┌──

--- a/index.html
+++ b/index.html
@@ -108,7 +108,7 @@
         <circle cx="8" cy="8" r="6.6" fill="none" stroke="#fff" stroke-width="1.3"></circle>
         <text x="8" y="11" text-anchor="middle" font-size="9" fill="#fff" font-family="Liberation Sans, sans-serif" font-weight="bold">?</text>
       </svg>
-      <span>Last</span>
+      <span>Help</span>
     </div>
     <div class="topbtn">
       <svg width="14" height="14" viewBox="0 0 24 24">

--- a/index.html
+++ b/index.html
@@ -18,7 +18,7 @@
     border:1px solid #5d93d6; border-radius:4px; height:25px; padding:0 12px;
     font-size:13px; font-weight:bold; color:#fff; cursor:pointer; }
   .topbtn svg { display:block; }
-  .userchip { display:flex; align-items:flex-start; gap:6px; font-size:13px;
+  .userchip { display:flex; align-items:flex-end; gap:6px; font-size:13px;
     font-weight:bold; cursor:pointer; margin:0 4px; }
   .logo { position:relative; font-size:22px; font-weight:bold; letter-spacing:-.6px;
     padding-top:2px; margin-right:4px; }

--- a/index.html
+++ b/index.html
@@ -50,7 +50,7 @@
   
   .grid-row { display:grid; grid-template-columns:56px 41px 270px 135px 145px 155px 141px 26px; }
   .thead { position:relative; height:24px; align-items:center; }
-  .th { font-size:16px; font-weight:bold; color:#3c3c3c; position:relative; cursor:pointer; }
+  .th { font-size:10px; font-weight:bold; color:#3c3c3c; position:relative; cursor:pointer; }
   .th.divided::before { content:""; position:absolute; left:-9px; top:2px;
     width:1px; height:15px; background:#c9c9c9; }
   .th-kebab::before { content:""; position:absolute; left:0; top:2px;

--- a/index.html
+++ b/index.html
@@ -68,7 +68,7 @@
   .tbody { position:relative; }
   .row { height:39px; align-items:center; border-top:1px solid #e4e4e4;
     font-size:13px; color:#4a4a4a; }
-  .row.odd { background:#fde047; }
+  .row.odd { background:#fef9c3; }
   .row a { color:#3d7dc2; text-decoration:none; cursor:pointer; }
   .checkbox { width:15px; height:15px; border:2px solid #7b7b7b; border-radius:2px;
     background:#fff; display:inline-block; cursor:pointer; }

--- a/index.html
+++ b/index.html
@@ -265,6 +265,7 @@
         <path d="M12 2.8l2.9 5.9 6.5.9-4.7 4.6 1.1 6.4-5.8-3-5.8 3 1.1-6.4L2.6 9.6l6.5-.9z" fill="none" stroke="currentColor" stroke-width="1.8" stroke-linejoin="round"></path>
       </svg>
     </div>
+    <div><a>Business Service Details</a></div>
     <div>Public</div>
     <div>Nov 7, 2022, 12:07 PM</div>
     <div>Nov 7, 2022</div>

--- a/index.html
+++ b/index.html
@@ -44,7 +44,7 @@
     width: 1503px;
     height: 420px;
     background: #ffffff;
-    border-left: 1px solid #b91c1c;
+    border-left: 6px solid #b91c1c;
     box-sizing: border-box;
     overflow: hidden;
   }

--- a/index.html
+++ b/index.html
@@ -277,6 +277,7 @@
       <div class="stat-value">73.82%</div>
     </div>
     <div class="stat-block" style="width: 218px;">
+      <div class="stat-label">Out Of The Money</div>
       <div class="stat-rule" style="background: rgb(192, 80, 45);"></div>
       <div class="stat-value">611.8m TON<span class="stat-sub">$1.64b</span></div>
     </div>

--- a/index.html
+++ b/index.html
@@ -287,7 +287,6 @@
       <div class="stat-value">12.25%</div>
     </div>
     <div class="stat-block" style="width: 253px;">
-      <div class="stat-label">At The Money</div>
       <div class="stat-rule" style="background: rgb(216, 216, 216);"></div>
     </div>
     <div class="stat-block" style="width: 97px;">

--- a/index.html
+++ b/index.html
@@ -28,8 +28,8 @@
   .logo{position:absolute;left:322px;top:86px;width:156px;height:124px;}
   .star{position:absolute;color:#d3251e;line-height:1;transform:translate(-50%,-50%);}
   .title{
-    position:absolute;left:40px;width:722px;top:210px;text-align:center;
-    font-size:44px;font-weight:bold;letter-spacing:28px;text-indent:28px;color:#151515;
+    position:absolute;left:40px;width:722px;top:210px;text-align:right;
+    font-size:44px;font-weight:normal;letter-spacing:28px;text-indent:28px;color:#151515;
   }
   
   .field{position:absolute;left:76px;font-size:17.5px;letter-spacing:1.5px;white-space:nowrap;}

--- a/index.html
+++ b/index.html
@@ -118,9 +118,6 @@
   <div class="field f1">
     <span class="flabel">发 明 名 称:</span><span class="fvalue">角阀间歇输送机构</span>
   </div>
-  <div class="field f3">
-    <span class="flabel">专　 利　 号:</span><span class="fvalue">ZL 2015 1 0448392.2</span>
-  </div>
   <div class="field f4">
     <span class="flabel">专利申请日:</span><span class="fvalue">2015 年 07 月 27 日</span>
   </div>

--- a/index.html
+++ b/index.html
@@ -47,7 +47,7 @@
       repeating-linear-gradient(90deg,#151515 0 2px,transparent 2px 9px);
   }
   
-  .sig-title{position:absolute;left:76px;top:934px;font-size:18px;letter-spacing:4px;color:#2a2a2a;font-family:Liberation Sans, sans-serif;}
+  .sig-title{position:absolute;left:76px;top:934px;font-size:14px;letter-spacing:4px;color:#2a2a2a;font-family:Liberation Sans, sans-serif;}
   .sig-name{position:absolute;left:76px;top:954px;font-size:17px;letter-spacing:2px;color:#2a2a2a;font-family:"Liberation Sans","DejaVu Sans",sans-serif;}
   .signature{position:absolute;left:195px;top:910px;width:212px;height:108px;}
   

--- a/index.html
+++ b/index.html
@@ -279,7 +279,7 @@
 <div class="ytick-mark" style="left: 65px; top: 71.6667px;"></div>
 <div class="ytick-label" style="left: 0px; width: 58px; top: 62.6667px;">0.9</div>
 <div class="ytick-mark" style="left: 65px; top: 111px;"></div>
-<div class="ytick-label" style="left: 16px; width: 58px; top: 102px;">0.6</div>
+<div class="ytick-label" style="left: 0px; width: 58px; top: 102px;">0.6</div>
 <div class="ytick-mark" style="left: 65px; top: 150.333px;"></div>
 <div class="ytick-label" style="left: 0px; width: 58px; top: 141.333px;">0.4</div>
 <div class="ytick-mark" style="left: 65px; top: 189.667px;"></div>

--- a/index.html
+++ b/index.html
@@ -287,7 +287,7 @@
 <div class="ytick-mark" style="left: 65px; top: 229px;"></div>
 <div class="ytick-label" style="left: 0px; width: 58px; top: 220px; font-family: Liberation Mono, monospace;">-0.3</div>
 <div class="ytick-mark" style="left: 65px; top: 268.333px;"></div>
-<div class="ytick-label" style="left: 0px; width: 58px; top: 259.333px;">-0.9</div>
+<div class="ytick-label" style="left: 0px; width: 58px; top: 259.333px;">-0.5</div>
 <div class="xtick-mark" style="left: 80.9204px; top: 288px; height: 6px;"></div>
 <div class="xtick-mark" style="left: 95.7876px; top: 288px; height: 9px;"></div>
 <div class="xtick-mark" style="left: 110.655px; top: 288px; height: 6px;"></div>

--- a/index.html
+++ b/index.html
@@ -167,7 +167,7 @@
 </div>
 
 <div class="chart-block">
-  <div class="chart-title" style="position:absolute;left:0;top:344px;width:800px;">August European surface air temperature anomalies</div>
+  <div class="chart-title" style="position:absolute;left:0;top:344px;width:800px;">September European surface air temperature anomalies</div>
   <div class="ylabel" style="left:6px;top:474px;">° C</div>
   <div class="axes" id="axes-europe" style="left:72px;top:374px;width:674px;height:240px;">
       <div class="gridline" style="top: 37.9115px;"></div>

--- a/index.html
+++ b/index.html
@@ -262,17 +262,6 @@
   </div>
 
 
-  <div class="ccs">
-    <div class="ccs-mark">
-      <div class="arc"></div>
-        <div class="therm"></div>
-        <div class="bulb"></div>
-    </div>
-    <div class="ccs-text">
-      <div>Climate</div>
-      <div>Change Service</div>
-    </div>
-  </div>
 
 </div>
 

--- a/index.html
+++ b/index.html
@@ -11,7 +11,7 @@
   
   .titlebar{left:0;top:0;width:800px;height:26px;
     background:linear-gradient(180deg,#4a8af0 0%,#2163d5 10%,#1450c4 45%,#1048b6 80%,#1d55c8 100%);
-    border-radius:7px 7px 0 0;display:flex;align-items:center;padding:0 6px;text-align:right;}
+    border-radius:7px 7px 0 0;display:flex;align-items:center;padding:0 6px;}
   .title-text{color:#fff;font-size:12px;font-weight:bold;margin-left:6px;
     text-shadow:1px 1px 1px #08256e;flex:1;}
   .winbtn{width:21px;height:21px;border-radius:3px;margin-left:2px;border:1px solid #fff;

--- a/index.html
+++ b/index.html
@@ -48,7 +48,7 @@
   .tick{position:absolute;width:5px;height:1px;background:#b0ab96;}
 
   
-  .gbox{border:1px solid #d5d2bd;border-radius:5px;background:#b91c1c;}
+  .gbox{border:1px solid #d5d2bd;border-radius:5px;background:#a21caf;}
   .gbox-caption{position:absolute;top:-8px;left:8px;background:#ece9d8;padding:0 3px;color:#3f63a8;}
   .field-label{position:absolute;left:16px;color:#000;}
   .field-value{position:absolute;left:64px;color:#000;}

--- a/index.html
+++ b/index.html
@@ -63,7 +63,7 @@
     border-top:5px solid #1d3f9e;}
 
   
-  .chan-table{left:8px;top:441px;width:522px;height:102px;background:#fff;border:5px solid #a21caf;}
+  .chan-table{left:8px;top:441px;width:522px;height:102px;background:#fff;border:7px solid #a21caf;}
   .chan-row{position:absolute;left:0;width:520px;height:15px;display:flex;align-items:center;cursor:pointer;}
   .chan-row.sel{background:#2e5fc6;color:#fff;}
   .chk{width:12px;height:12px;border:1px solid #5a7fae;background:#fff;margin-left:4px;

└──

Check each line above for the string "content" and copy every line that has it.

EXERCISE RESPONSE
   .th.divided::before { content:""; position:absolute; left:-9px; top:2px;
   .th-kebab::before { content:""; position:absolute; left:0; top:2px;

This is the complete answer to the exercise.